◆ **Web document revisions**:

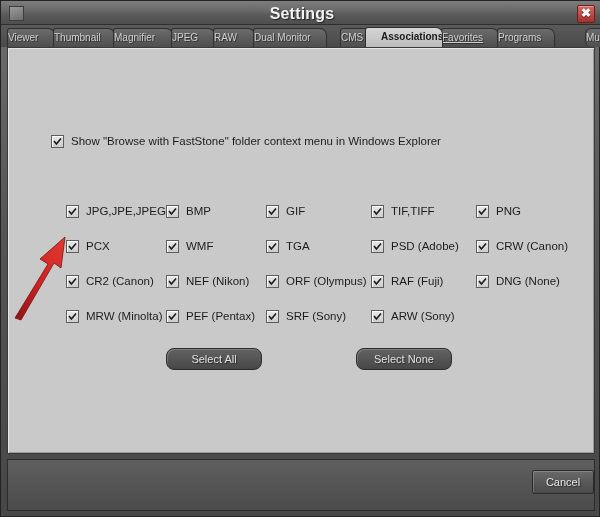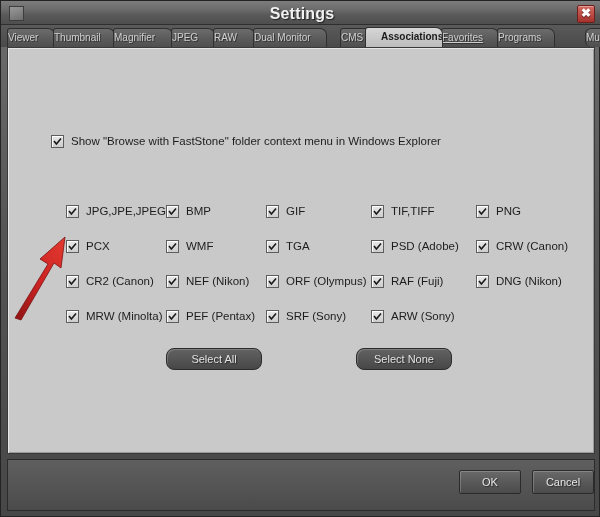--- a/index.html
+++ b/index.html
@@ -359,21 +359,21 @@
             </svg>
           </span>
           <span class="cb-label">RAF (Fuji)</span>
         </div>
         <div class="cb-row" style="left: 468px; top: 227px;">
           <span class="chk">
             <svg width="9" height="9" viewBox="0 0 9 9">
               <path d="M1 4 L3.4 7 L8 1.4" stroke="#1a1a1a" stroke-width="1.6" fill="none"></path>
             </svg>
           </span>
-          <span class="cb-label">DNG (Nikon)</span>
+          <span class="cb-label">DNG (None)</span>
         </div>
         <div class="cb-row" style="left: 58px; top: 262px;">
           <span class="chk">
             <svg width="9" height="9" viewBox="0 0 9 9">
               <path d="M1 4 L3.4 7 L8 1.4" stroke="#1a1a1a" stroke-width="1.6" fill="none"></path>
             </svg>
           </span>
           <span class="cb-label">MRW (Minolta)</span>
         </div>
         <div class="cb-row" style="left: 158px; top: 262px;">
@@ -400,21 +400,20 @@
           </span>
           <span class="cb-label">ARW (Sony)</span>
         </div>
       </div>
 
     <div class="sel-btn" id="select-all-button">Select All</div>
     <div class="sel-btn" id="select-none-button">Select None</div>
   </div>
 
   <div id="footer">
-    <div class="footer-btn" id="ok-button">OK</div>
     <div class="footer-btn" id="cancel-button">Cancel</div>
   </div>
 
   <svg id="annotation-arrow" viewBox="0 0 90 100">
     <defs>
       <linearGradient id="argrad" x1="0" y1="1" x2="1" y2="0">
         <stop offset="0%" stop-color="#8d1414"></stop>
         <stop offset="45%" stop-color="#cc2222"></stop>
         <stop offset="100%" stop-color="#e23a30"></stop>
       </linearGradient>

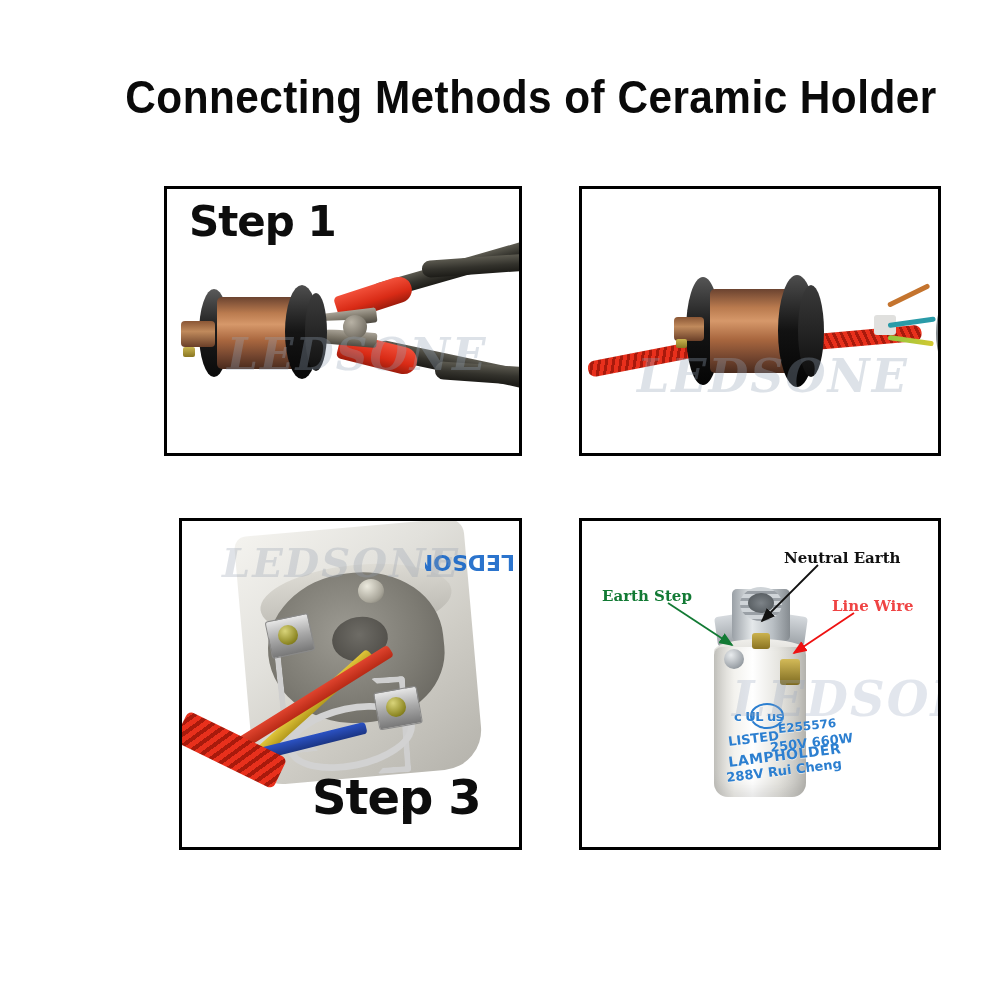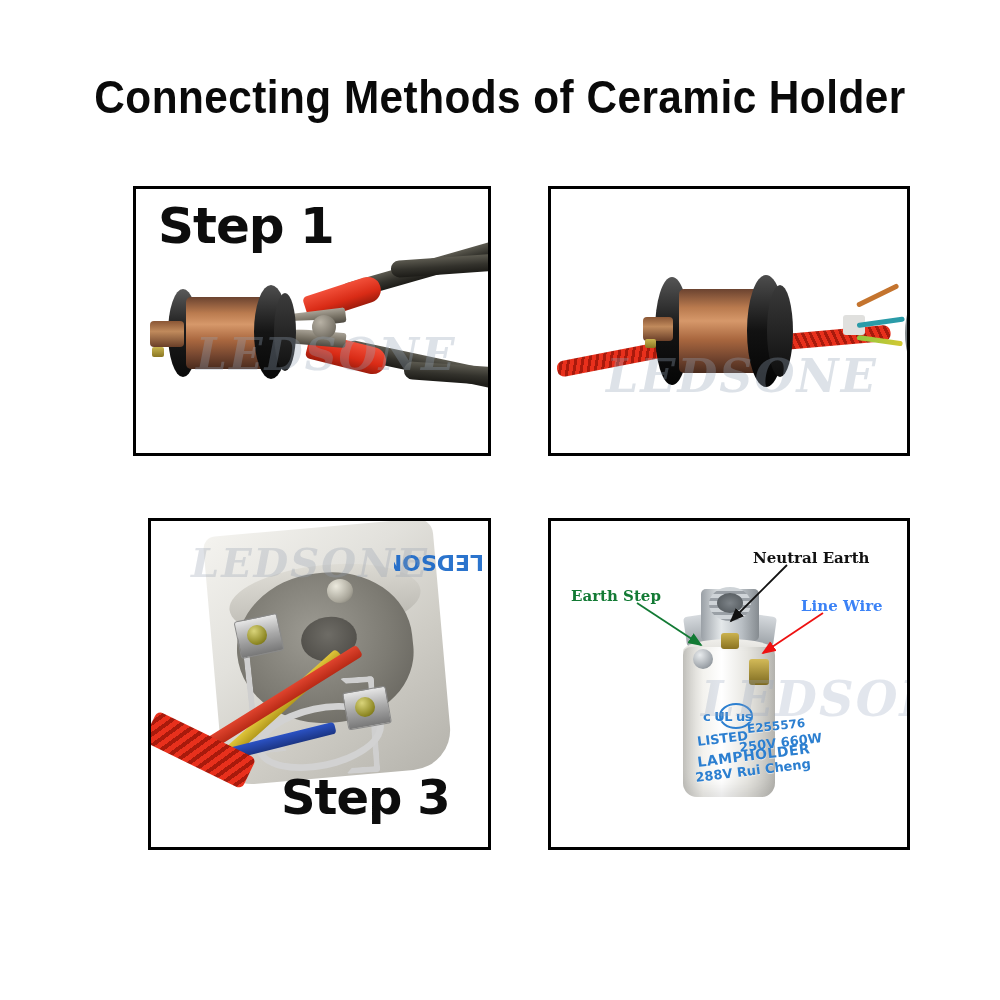--- a/index.html
+++ b/index.html
@@ -4,21 +4,21 @@
 <title>Connecting Methods of Ceramic Holder</title>
 <style>
   html,body{margin:0;padding:0;}
   body{
     width:1000px;height:1000px;
     background:#ffffff;
     font-family:"Liberation Sans", sans-serif;
     overflow:hidden;
     position:relative;
   }
-  .page{position:relative;width:792px;height:1000px;}
+  .page{position:relative;width:792px;height:1000px;margin-left:31px;}
 
   
   .title{
     position:absolute;left:0;top:70px;width:1000px;
     text-align:center;
     font-family:"Liberation Sans", sans-serif;
     font-weight:bold;
     font-size:46px;
     letter-spacing:0.5px;
     color:#0a0a0a;
@@ -37,21 +37,21 @@
   #panel-2{left:548px;top:186px;width:356px;height:264px;}
   #panel-3{left:148px;top:518px;width:337px;height:326px;}
   #panel-4{left:548px;top:518px;width:356px;height:326px;}
 
   .photo{position:absolute;left:0;top:0;width:100%;height:100%;overflow:hidden;}
 
   .step-label{
     position:absolute;
     font-family:"DejaVu Sans", sans-serif;
     font-weight:bold;
-    font-size:50px;
+    font-size:42px;
     color:#0d0d0d;
     letter-spacing:-1px;
     z-index:40;
     white-space:nowrap;
   }
   #step1-label{left:22px;top:8px;}
   #step2-label{left:22px;top:8px;}
   #step3-label{left:130px;top:248px;font-size:48px;}
 
   
@@ -262,21 +262,21 @@
     letter-spacing:.5px;}
   #p4-rui{left:144px;top:226px;font-size:13px;transform:rotate(-7deg);}
   #p4-ul-mark{position:absolute;left:168px;top:166px;width:30px;height:22px;
     border:2px solid #2c7fd0;border-radius:50%;}
 
   
   .callout{position:absolute;font-family:"DejaVu Serif",serif;
     font-weight:bold;font-size:15px;white-space:nowrap;z-index:50;}
   #lbl-earth{left:20px;top:66px;color:#127a34;}
   #lbl-neutral{left:202px;top:28px;color:#111111;}
-  #lbl-line{left:250px;top:76px;color:#3b82f6;}
+  #lbl-line{left:250px;top:76px;color:#ef4444;}
 
   .arrow-svg{position:absolute;left:0;top:0;width:100%;height:100%;
     pointer-events:none;z-index:45;}
 
   .caption{position:absolute;left:0;bottom:22px;width:100%;
     text-align:center;font-family:"DejaVu Sans",sans-serif;
     font-weight:bold;font-size:16px;color:#111;letter-spacing:.2px;}
 </style>
 </head>
 <body>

◆ **ASSIGNED TASK**:
Would you output all of the entries above exactly, keeping the pictures out?

◆ **YOUR SOLUTION**:
--- a/index.html
+++ b/index.html
@@ -359,21 +359,21 @@
             </svg>
           </span>
           <span class="cb-label">RAF (Fuji)</span>
         </div>
         <div class="cb-row" style="left: 468px; top: 227px;">
           <span class="chk">
             <svg width="9" height="9" viewBox="0 0 9 9">
               <path d="M1 4 L3.4 7 L8 1.4" stroke="#1a1a1a" stroke-width="1.6" fill="none"></path>
             </svg>
           </span>
-          <span class="cb-label">DNG (Nikon)</span>
+          <span class="cb-label">DNG (None)</span>
         </div>
         <div class="cb-row" style="left: 58px; top: 262px;">
           <span class="chk">
             <svg width="9" height="9" viewBox="0 0 9 9">
               <path d="M1 4 L3.4 7 L8 1.4" stroke="#1a1a1a" stroke-width="1.6" fill="none"></path>
             </svg>
           </span>
           <span class="cb-label">MRW (Minolta)</span>
         </div>
         <div class="cb-row" style="left: 158px; top: 262px;">
@@ -400,21 +400,20 @@
           </span>
           <span class="cb-label">ARW (Sony)</span>
         </div>
       </div>
 
     <div class="sel-btn" id="select-all-button">Select All</div>
     <div class="sel-btn" id="select-none-button">Select None</div>
   </div>
 
   <div id="footer">
-    <div class="footer-btn" id="ok-button">OK</div>
     <div class="footer-btn" id="cancel-button">Cancel</div>
   </div>
 
   <svg id="annotation-arrow" viewBox="0 0 90 100">
     <defs>
       <linearGradient id="argrad" x1="0" y1="1" x2="1" y2="0">
         <stop offset="0%" stop-color="#8d1414"></stop>
         <stop offset="45%" stop-color="#cc2222"></stop>
         <stop offset="100%" stop-color="#e23a30"></stop>
       </linearGradient>

--- a/index.html
+++ b/index.html
@@ -4,21 +4,21 @@
 <title>Connecting Methods of Ceramic Holder</title>
 <style>
   html,body{margin:0;padding:0;}
   body{
     width:1000px;height:1000px;
     background:#ffffff;
     font-family:"Liberation Sans", sans-serif;
     overflow:hidden;
     position:relative;
   }
-  .page{position:relative;width:792px;height:1000px;}
+  .page{position:relative;width:792px;height:1000px;margin-left:31px;}
 
   
   .title{
     position:absolute;left:0;top:70px;width:1000px;
     text-align:center;
     font-family:"Liberation Sans", sans-serif;
     font-weight:bold;
     font-size:46px;
     letter-spacing:0.5px;
     color:#0a0a0a;
@@ -37,21 +37,21 @@
   #panel-2{left:548px;top:186px;width:356px;height:264px;}
   #panel-3{left:148px;top:518px;width:337px;height:326px;}
   #panel-4{left:548px;top:518px;width:356px;height:326px;}
 
   .photo{position:absolute;left:0;top:0;width:100%;height:100%;overflow:hidden;}
 
   .step-label{
     position:absolute;
     font-family:"DejaVu Sans", sans-serif;
     font-weight:bold;
-    font-size:50px;
+    font-size:42px;
     color:#0d0d0d;
     letter-spacing:-1px;
     z-index:40;
     white-space:nowrap;
   }
   #step1-label{left:22px;top:8px;}
   #step2-label{left:22px;top:8px;}
   #step3-label{left:130px;top:248px;font-size:48px;}
 
   
@@ -262,21 +262,21 @@
     letter-spacing:.5px;}
   #p4-rui{left:144px;top:226px;font-size:13px;transform:rotate(-7deg);}
   #p4-ul-mark{position:absolute;left:168px;top:166px;width:30px;height:22px;
     border:2px solid #2c7fd0;border-radius:50%;}
 
   
   .callout{position:absolute;font-family:"DejaVu Serif",serif;
     font-weight:bold;font-size:15px;white-space:nowrap;z-index:50;}
   #lbl-earth{left:20px;top:66px;color:#127a34;}
   #lbl-neutral{left:202px;top:28px;color:#111111;}
-  #lbl-line{left:250px;top:76px;color:#3b82f6;}
+  #lbl-line{left:250px;top:76px;color:#ef4444;}
 
   .arrow-svg{position:absolute;left:0;top:0;width:100%;height:100%;
     pointer-events:none;z-index:45;}
 
   .caption{position:absolute;left:0;bottom:22px;width:100%;
     text-align:center;font-family:"DejaVu Sans",sans-serif;
     font-weight:bold;font-size:16px;color:#111;letter-spacing:.2px;}
 </style>
 </head>
 <body>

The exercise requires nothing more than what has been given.